*** Opening SOURCE RECORDS ***
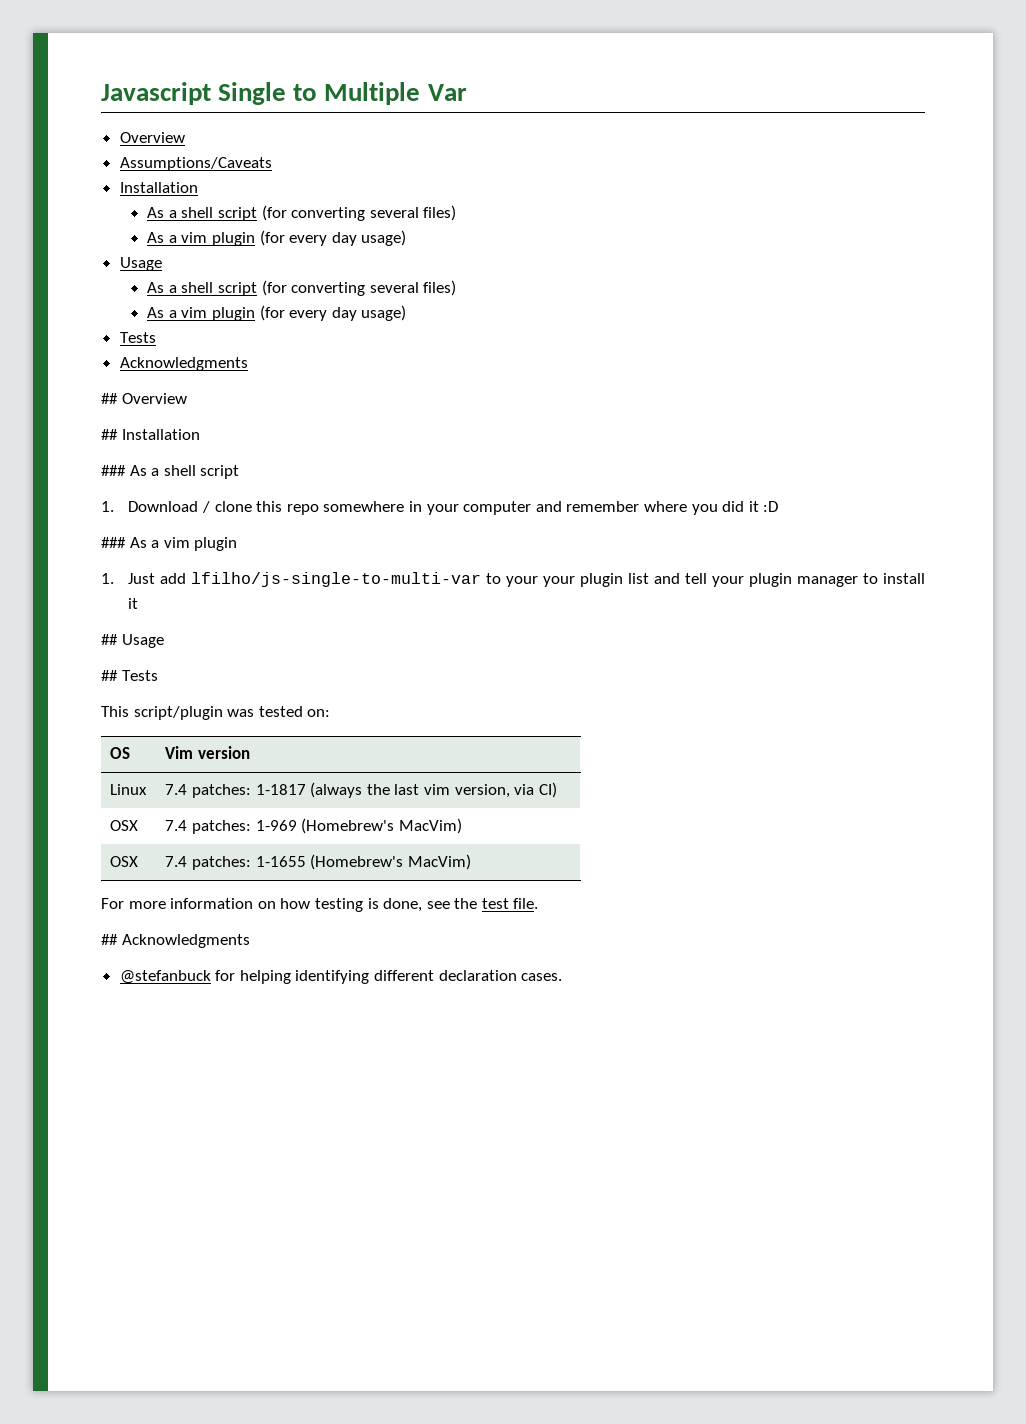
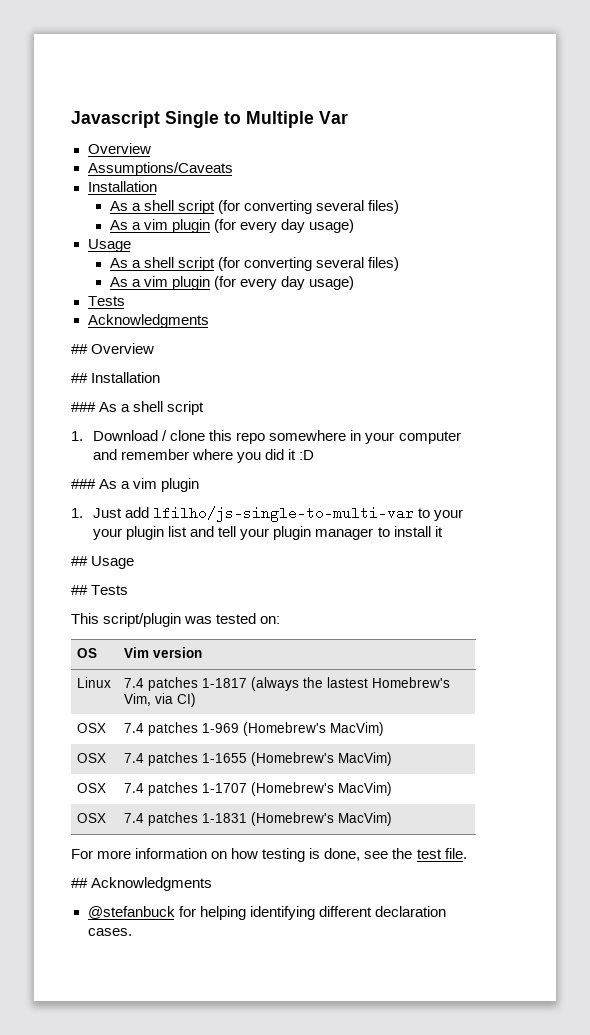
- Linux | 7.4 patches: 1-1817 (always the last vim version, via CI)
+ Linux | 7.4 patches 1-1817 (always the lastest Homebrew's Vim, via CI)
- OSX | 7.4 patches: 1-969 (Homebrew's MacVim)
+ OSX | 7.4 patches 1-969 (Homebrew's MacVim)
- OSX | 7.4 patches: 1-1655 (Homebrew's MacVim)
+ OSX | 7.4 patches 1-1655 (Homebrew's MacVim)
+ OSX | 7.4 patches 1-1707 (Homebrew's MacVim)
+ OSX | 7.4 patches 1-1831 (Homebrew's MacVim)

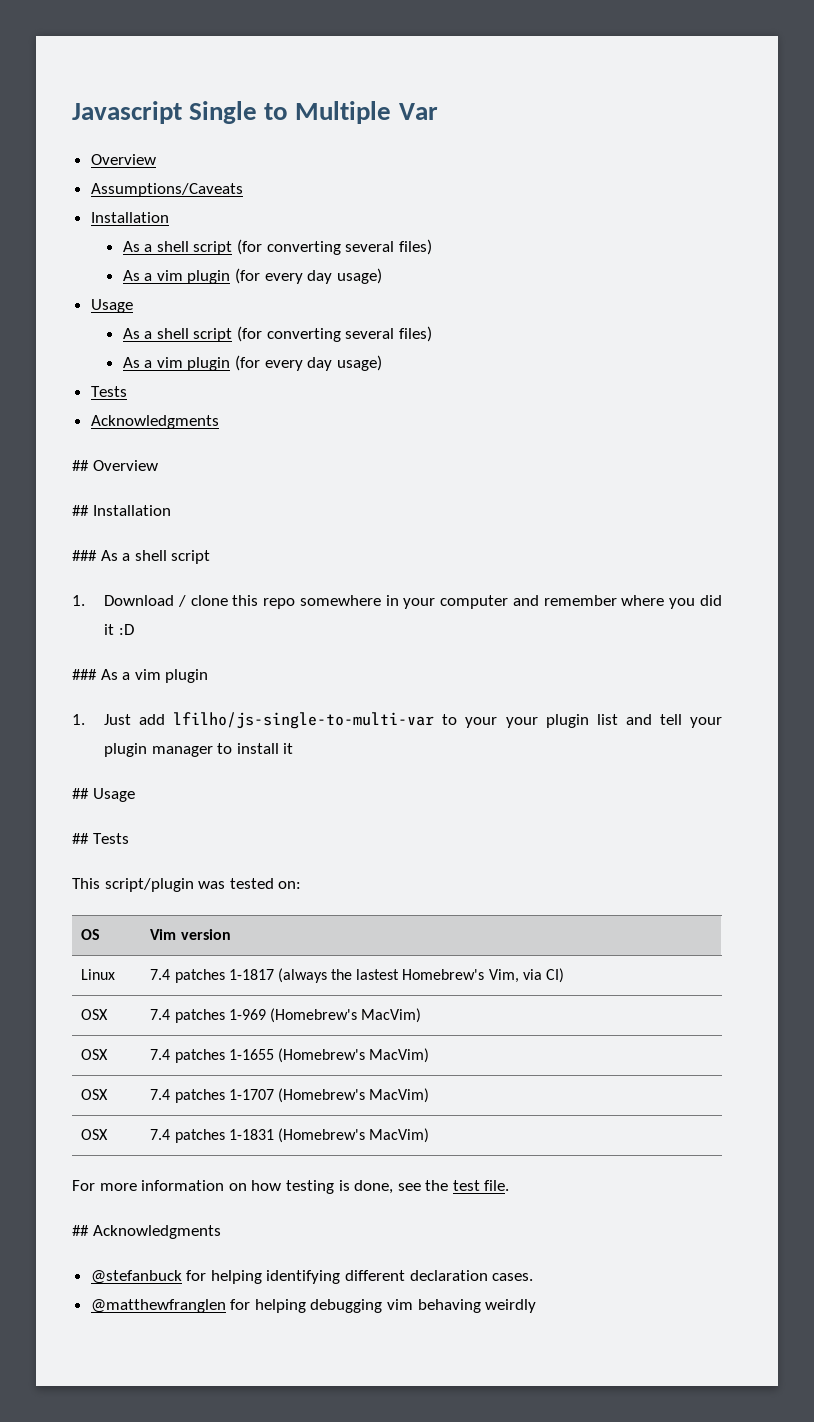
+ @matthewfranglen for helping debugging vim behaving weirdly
*** Closing SOURCE RECORDS ***
== INSTRUCTIONS FOR THE TASK ==
Word for word, restate the lines from the one containing "patches 1-969 (Homebrew's MacVim)" through the end of the entries. Do not include pictures.

== RESPONSE AREA ==
+ OSX | 7.4 patches 1-969 (Homebrew's MacVim)
- OSX | 7.4 patches: 1-1655 (Homebrew's MacVim)
+ OSX | 7.4 patches 1-1655 (Homebrew's MacVim)
+ OSX | 7.4 patches 1-1707 (Homebrew's MacVim)
+ OSX | 7.4 patches 1-1831 (Homebrew's MacVim)

+ @matthewfranglen for helping debugging vim behaving weirdly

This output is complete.